Before the Arkansas Workers' Compensation Commission
Jun 29, 2005
2005 AWCC 131 (Ark. Work Comp. 2005)

Opinion

CLAIM NO. F300056

OPINION FILED JUNE 29, 2005

Upon review before the FULL COMMISSION, Little Rock, Pulaski County, Arkansas.

Claimant represented by HONORABLE R. THEODOR STRICKER, Attorney at Law, Jonesboro, Arkansas.

Respondent represented by HONORABLE GENE WILLIAMS, Attorney at Law, Little Rock, Arkansas.

Decision of Administrative Law Judge: Reversed.


OPINION AND ORDER

The respondents appeal a decision of the Administrative Law Judge finding that the claimant proved by a preponderance of the evidence that she was entitled to additional medical benefits which included a total knee replacement. Based upon our de novo review of the record, we find that the claimant has failed to meet her burden of proof. Accordingly, we reverse the decision of the Administrative Law Judge.

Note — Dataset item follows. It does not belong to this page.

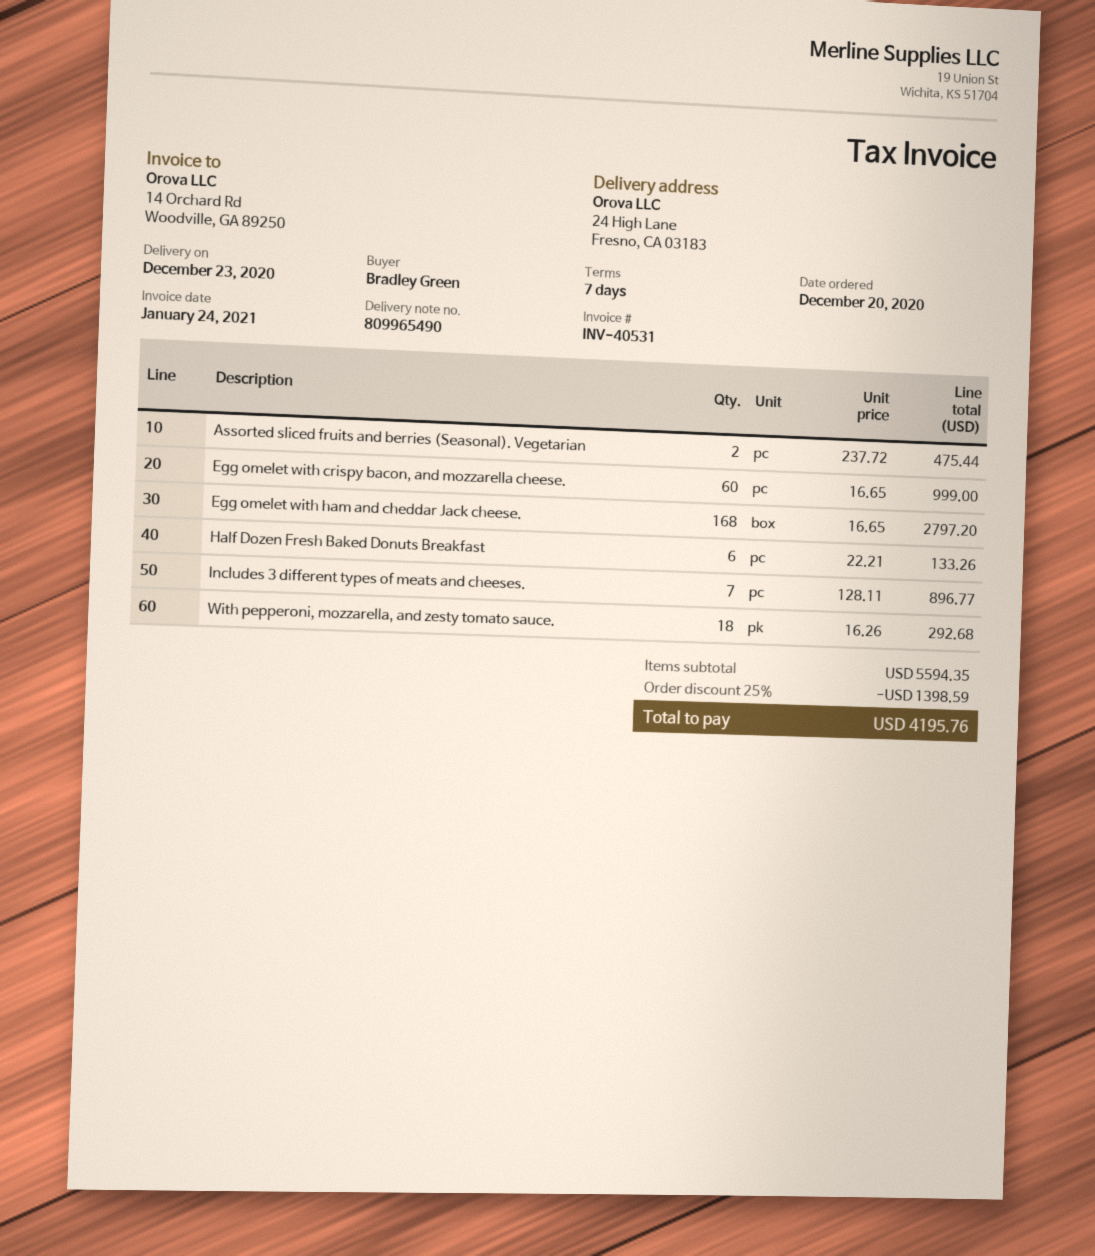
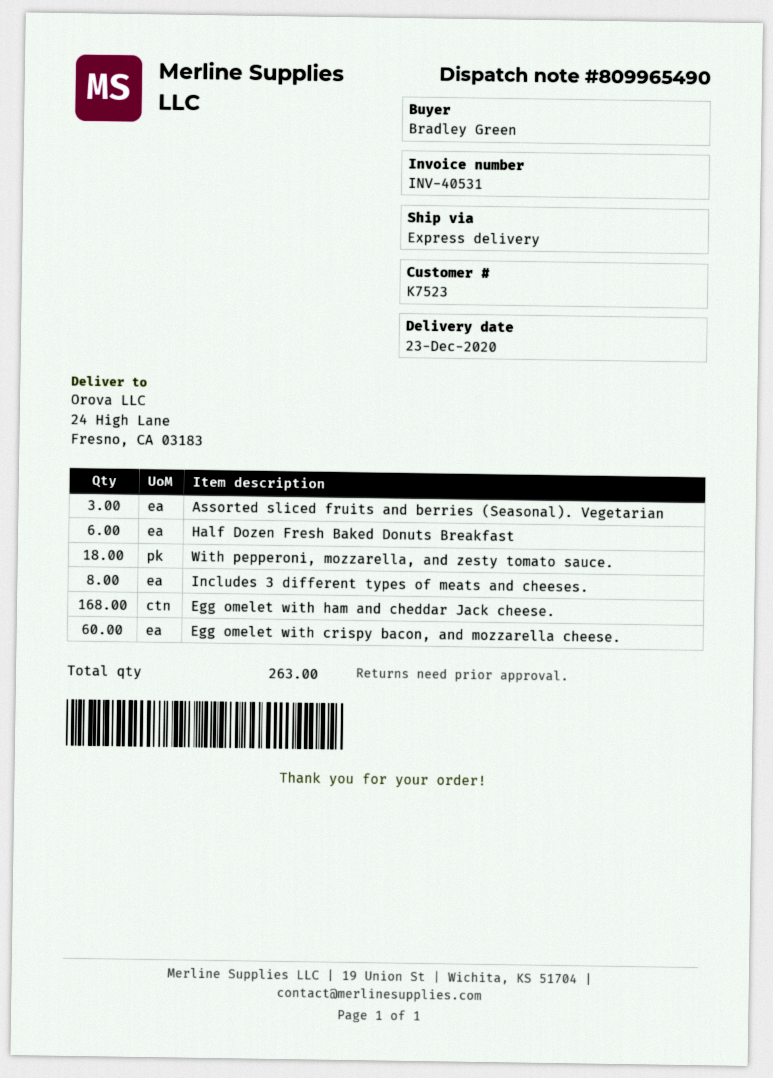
Assorted sliced fruits and berries (Seasonal). Vegetarian: 2 -> 3
Includes 3 different types of meats and cheeses.: 7 -> 8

The claimant sustained an admittedly compensable injury on May 6, 2001, to her left knee. There is no dispute about this injury and the respondents paid benefits accordingly. The claimant ultimately underwent a meniscus tear repair on August 17, 2001. Dr. Woloszyn repaired the claimant meniscus and eventually assigned the claimant an impairment rating of 10% to the body as a whole. The respondents accepted and paid this impairment rating. The claimant continued to have problems with her knee and Dr. Woloszyn reported that the claimant would eventually need total knee replacement surgery.

The claimant contended that she is entitled to the medical treatment in the form of a total knee replacement. The respondents contended that the claimant has two distinct conditions in her knee, pre-existing degenerative arthritis and the meniscus tears which were surgically corrected. The respondents argued that there is no medical evidence which demonstrates that the meniscus tears aggravated the claimant's underlying arthritis. Accordingly, the respondents contend that the knee replacement surgery is not reasonable and necessary medical treatment. We agree with the respondents.

Employers must promptly provide medical services which are reasonably necessary for treatment of compensable injuries. Ark. Code Ann. § 11-9-508(a) (Repl. 2002). However, injured employees have the burden of proving by a preponderance of the evidence that the medical treatment is reasonably necessary for the treatment of the compensable injury. Norma Beatty v. Ben Pearson, Inc., Full Workers' Compensation Commission Opinion filed February 17, 1989 (Claim No. D612291). When assessing whether medical treatment is reasonably necessary for the treatment of a compensable injury, we must analyze both the proposed procedure and the condition it is sought to remedy. Deborah Jones v. Seba, Inc., Full Workers' Compensation Commission Opinion filed December 13, 1989 (Claim No. D512553). Also, the respondent is only responsible for medical services which are causally related to the compensable injury.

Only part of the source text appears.